Светлый фон

Скарлетт похолодела при этой мысли. Нет, надо обязательно выпить, и выпить побольше, иначе не заснуть. Она набросила халат на ночную рубашку и быстро вышла в темный, погруженный в тишину коридор, громко стуча каблучками шлепанцев по полу. Спускаясь по лестнице, Скарлетт заметила, что полоска света пробивается из-под закрытой двери столовой, и сердце екнуло. Горел ли там свет, когда она вернулась домой? Она была слишком расстроена и ничего не заметила. А может, Ретт давно пришел, неслышно проскользнув через черный ход? Если Ретт дома, она тихо вернется в свою комнату и ляжет в кровать, пусть и без желанного виски, но зато не столкнется с мужем. Там, наверху, запершись на ключ, она уже никого не будет бояться.

Она нагнулась, чтобы стащить с ног шлепанцы и тихо удалиться, как дверь столовой вдруг распахнулась, и в неясном мерцании свечи, горевшей за его спиной, возникла страшно большая, черная и безликая фигура Ретта, нетвердо стоявшего на ногах.

– Миссис Батлер, прошу вас присоединиться ко мне, – слегка заплетаясь, произнес он.

Он был пьян и не пытался этого скрывать. Такого за Реттом прежде не водилось: сколько бы он ни выпил, всегда умел контролировать себя. Скарлетт молчала, нерешительно застыв на месте. Тогда он махнул рукой и скомандовал:

– Заходи же, черт тебя возьми!

«Да он совсем пьяный», – подумала Скарлетт, и сердце ее затрепетало. Обычно чем сильнее Ретт напивался, тем изящнее становились его манеры. Ухмылка все чаще появлялась на его лице, слова звучали все резче, но при этом вел он себя сдержанно… слишком сдержанно.

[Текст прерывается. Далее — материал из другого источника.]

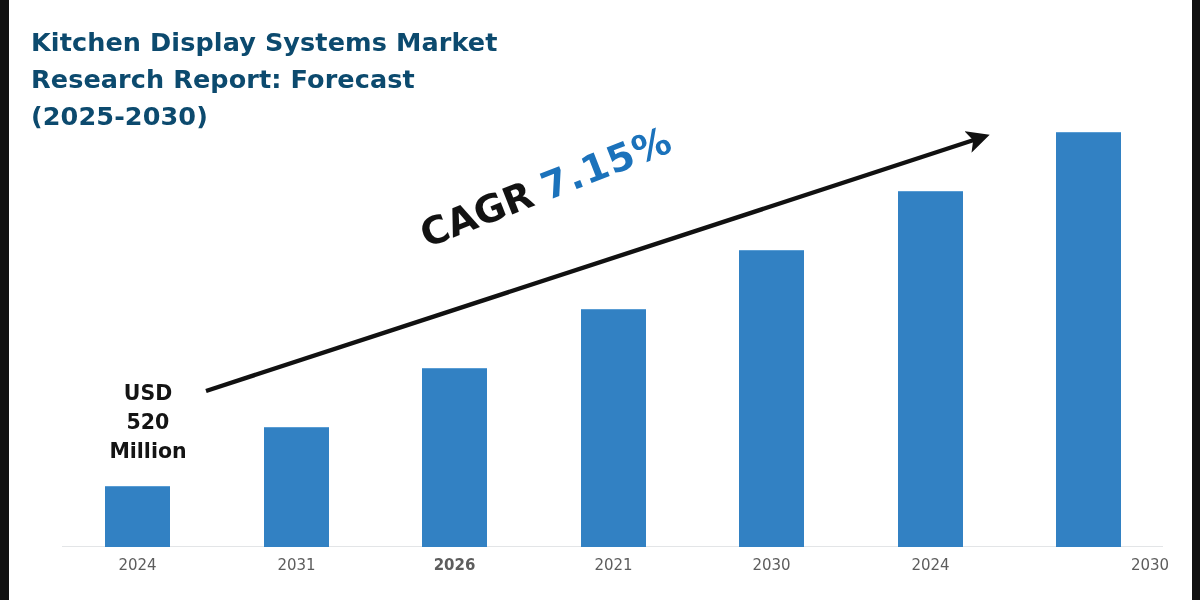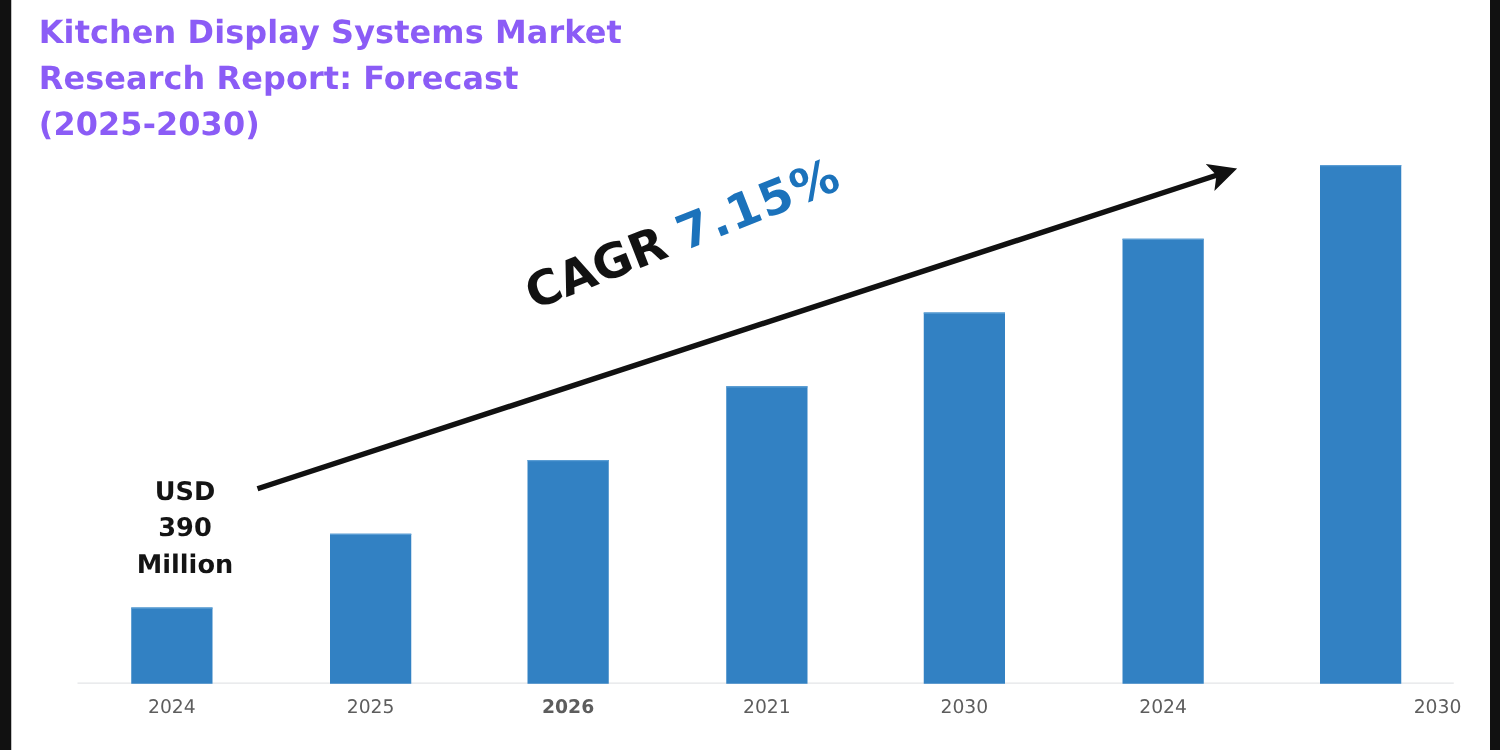"Kitchen Display Systems Market" #title { color: #8b5cf6 -> #0c4a6e; top: 8px -> 24px }
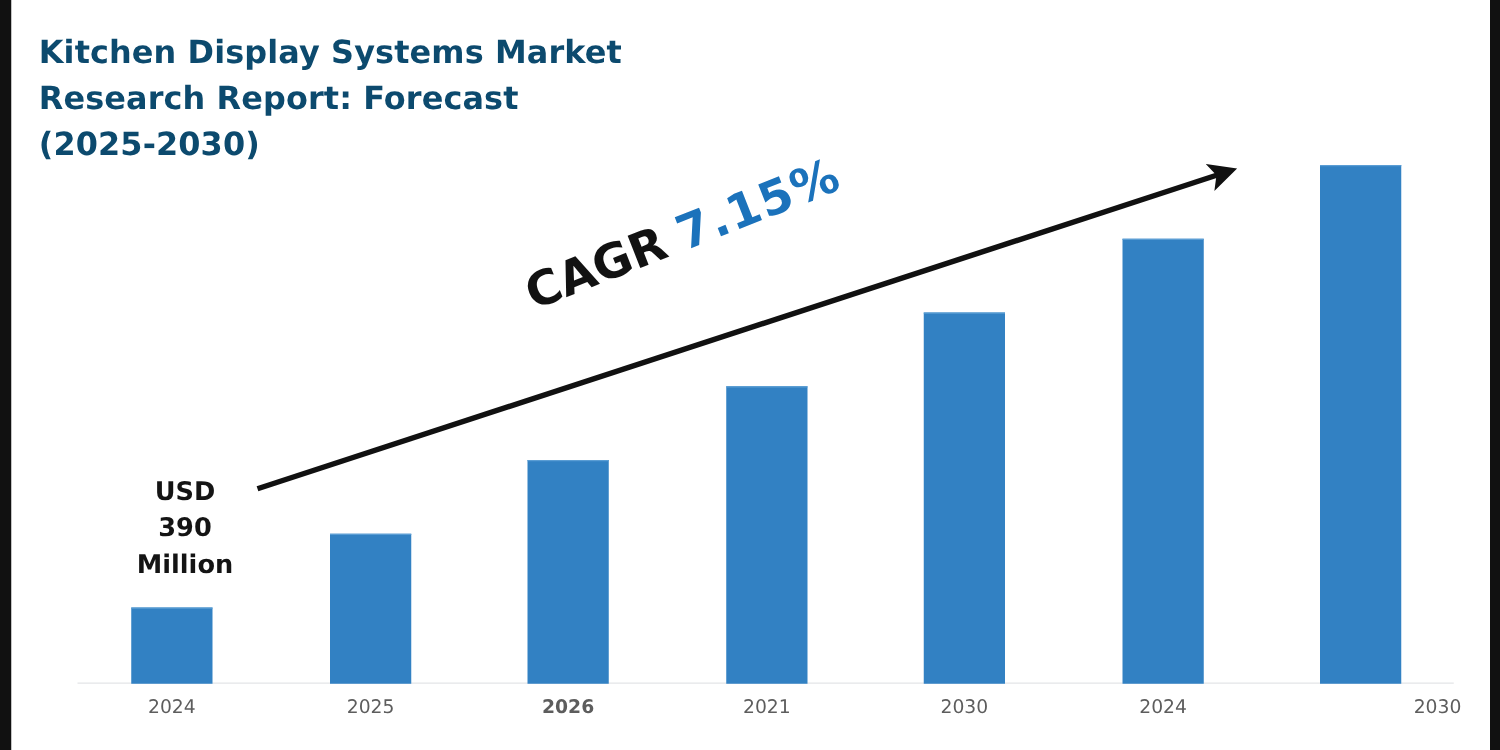"USD" div { text: 390 -> 520 }
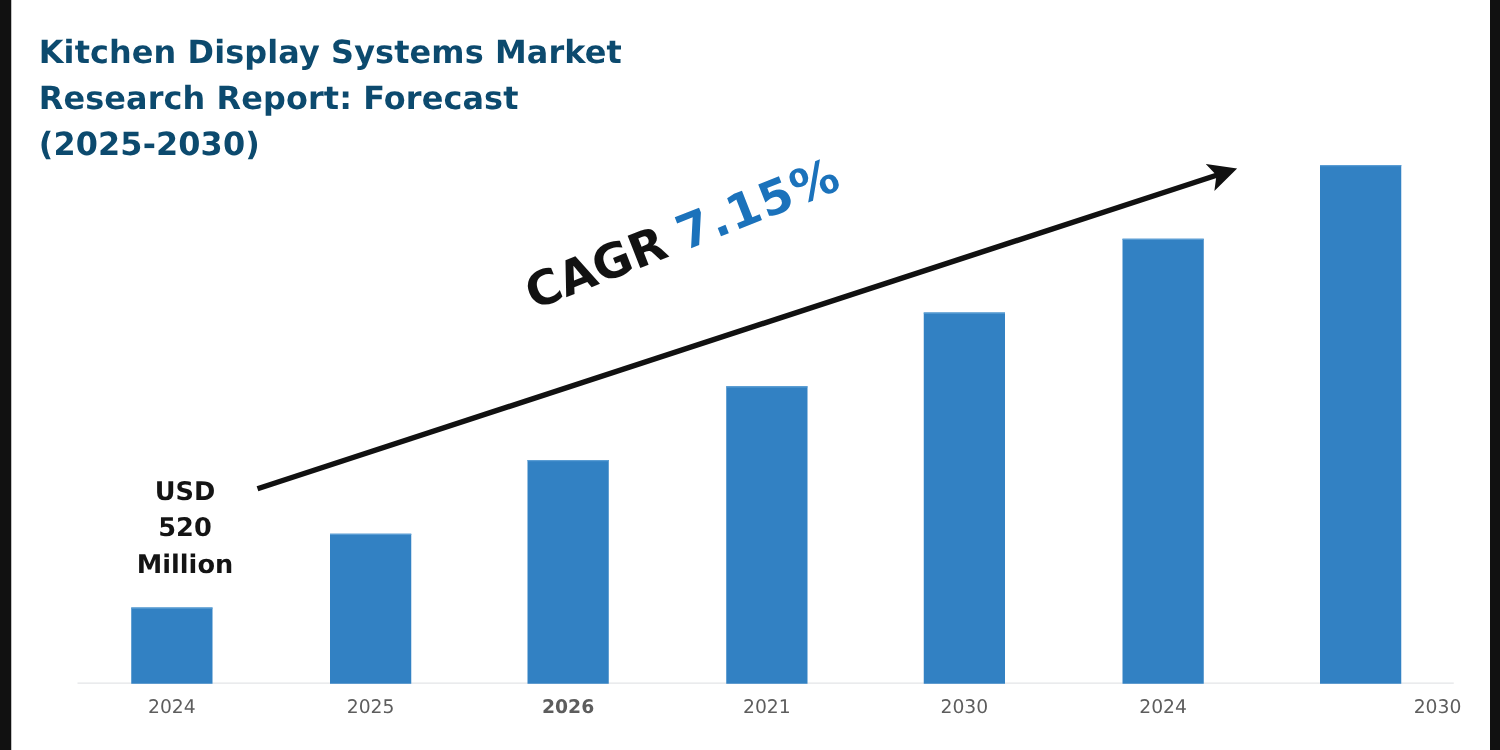"2025" div.tick-label { text: 2025 -> 2031 }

«Я не должна показывать, что боюсь его», – решила Скарлетт и, кутаясь в халат, спустилась по лестнице, гордо подняв голову и звонко стуча каблуками.

Ретт посторонился, пропуская ее в комнату, и отвесил шутовской поклон, от которого Скарлетт передернуло. Ей бросилось в глаза, что на нем нет фрака, развязанный галстук неряшливо болтается, а из распахнутой на груди сорочки торчат густые черные волосы. Голова Ретта была взлохмачена, глаза сузились и налились кровью. Горящая на столе свеча отбрасывала на высокий потолок страшные тени от буфета и серванта, похожие на изготовившихся к прыжку зверей. На серебряном подносе стоял хрустальный графин с вынутой пробкой в окружении нескольких бокалов.

– Садись, – бросил Ретт, следуя за женой.

Неведомый доселе страх овладел Скарлетт, страх, перед которым меркли все ее прежние страхи. Он выглядел, говорил и действовал как совершенно чужой человек. Никогда прежде она не видела невоспитанного Ретта. Никогда, даже в самые интимные моменты их жизни, он не был таким, – в крайнем случае казался безразличным. Даже в гневе он всегда оставался вежлив и язвителен, и виски обычно только обостряло эти качества. На первых порах это раздражало Скарлетт, и она пыталась сломить его безразличие, но вскоре поняла, что такая его манера держаться – очень удобная вещь. Все эти годы она считала, что его глубоко ничто не волнует, что он все в жизни, включая ее, воспринимает как шутку, полную иронии. Но сейчас, глядя на стоящего перед ней мужа, она с чувством горечи осознала, что наконец и он взволнован, глубоко взволнован.